The Committee has a reputation for being pragmatic and has in the past awarded compensation equivalent to interest claims made by banks. It will also generally recognise other transactions that would be considered "haram" by the BG and unenforceable such as foreign exchange contracts and option agreements, provided they are part of a banking transaction.

Clearly for banks recovering interest or in respect of other haram transactions, the preferable course is to nominate the Committee as the agreed forum rather than a foreign tribunal, because the foreign judgment would have to be enforced before the BG.

For the above reasons we recommend where the principal enforcement in any dispute arising from a transaction is contemplated against a party and/or asset in KSA, or involves a bank, the dispute resolution provision include the courts and tribunals of KSA, at least, on a non-exclusive basis.

Preferred Foreign Forums

If for whatever reason the parties wish to have a dispute resolution forum outside KSA it is preferable, ideally, that the forum be within a GCC state or otherwise within an Arab League state. This is because the three reciprocal enforcement treaties to which KSA is a party in two cases exclusively relate to either GCC or Arab League states and in the third case only apply to arbitral awards.

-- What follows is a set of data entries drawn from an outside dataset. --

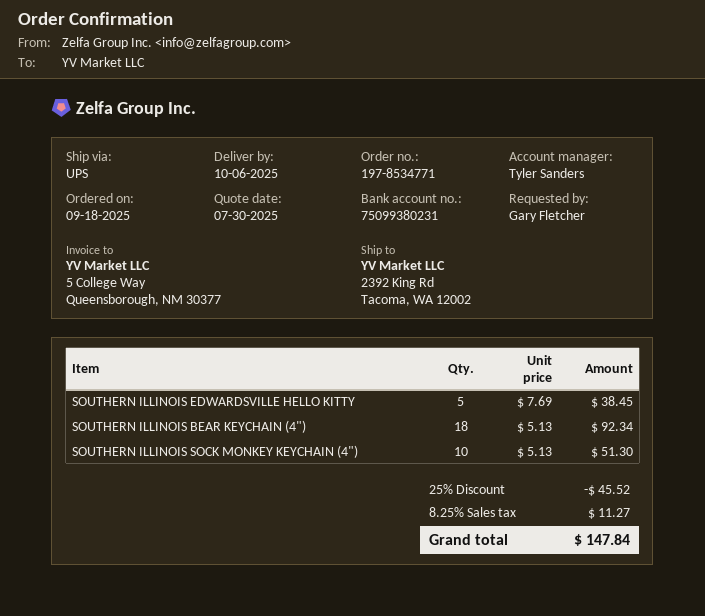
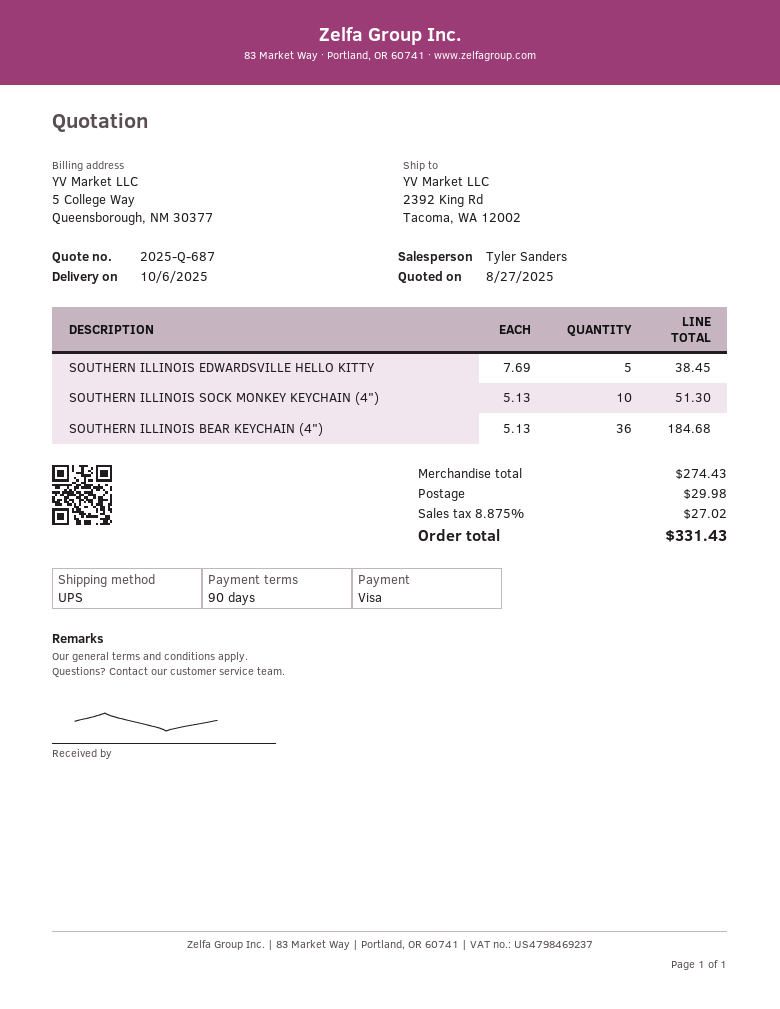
quote date: 2025-07-30 -> 2025-08-27
SOUTHERN ILLINOIS BEAR KEYCHAIN (4"): 18 x 5.13 = 92.34 -> 36 x 5.13 = 184.68
discount: 25% = 45.52 -> none
shipping: none -> 29.98
tax: 8.25% = 11.27 -> 8.875% = 27.02
total: 147.84 -> 331.43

Reciprocal Enforcement Treaties

KSA is a party to the 1983 Convention on Judicial Co-operation between the States of the Arab League ("Riyadh Convention"), the 1995 Protocol on Enforcement of Judgments Letters Rogatory and Judicial Notices issued by the Courts of the Member States of the Arab Gulf Co-operation Council ("GCC Protocol") and the 1958 Convention for the Recognition and Enforcement of Foreign Arbitral Awards ("New York Convention").

In the Riyadh Convention, article 37 provides that arbitral awards and judgments from Originating States will be recognised and enforced in Recipient States subject to certain exceptions.

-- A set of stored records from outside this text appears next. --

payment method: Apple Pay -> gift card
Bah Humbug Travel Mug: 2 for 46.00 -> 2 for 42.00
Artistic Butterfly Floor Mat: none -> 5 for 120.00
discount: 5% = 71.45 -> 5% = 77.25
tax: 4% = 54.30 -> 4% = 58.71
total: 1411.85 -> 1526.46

The GCC Protocol provides similar reciprocal enforcement arrangements for arbitral awards and judgments between GCC states.

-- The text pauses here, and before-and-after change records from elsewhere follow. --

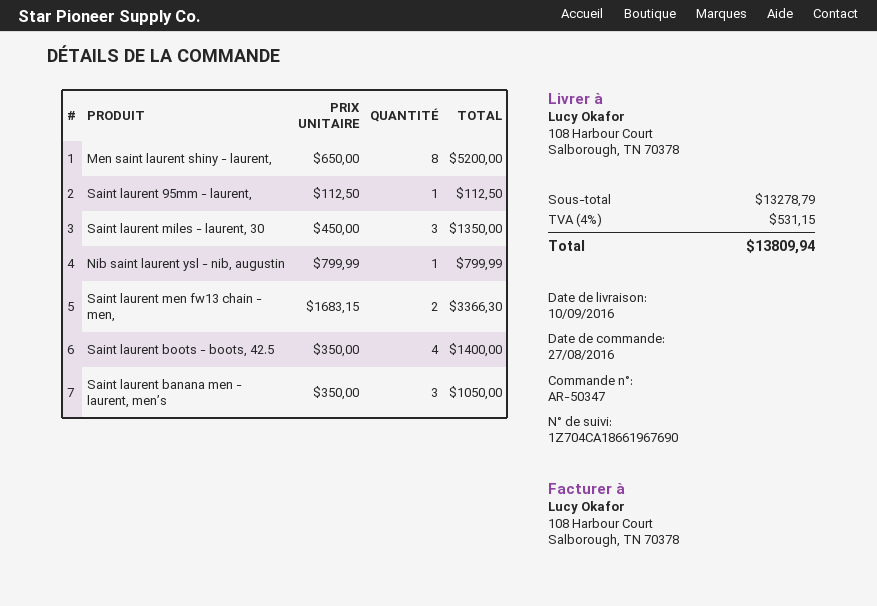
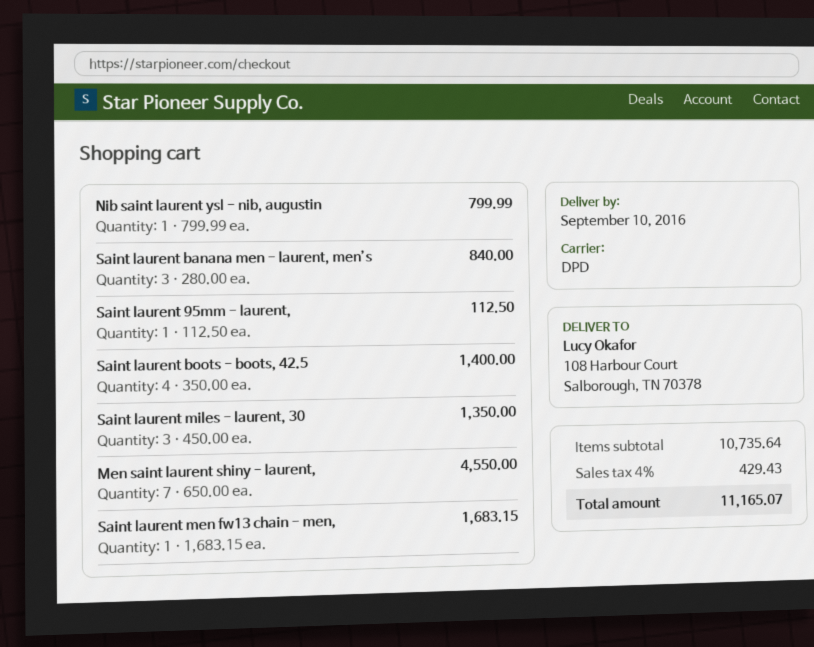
Men saint laurent shiny - laurent,: 8 x 650.00 = 5200.00 -> 7 x 650.00 = 4550.00
Saint laurent men fw13 chain - men,: 2 x 1683.15 = 3366.30 -> 1 x 1683.15 = 1683.15
Saint laurent banana men - laurent, men’s: 3 x 350.00 = 1050.00 -> 3 x 280.00 = 840.00
subtotal: 13278.79 -> 10735.64
tax: 4% = 531.15 -> 4% = 429.43
total: 13809.94 -> 11165.07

The New York Convention, in respect of arbitral awards, was adopted by Royal Decree No. M/11 dated 16/7/1414 (H) 13/12/1993 (G). This provides for the recognition of enforcement of arbitral awards between member states. The New York convention also sets out criteria by which a member state can decline to enforce an arbitral award, in particular the "public policy" exception in article 5.

KSA has in the past invoked the "public policy" exception set out in article 5 whereby a member state may decline to recognise or enforce an arbitral award contrary to the public policy of that member state. In KSA this exception has been raised where the arbitral award is inconsistent with KSA law in particular the Shari'ah.


Too often, little attention is paid to the governing law and dispute resolution provisions in major commercial agreements involving foreign parties in KSA. As outlined above, in KSA it is particularly important that the parties direct their attention to these provisions and make informed choices. This will inevitably be more efficient than enforcing an agreement, with less than optimum governing law or dispute resolution provisions, when the parties are in dispute.

The content of this article is intended to provide a general guide to the subject matter. Specialist advice should be sought about your specific circumstances.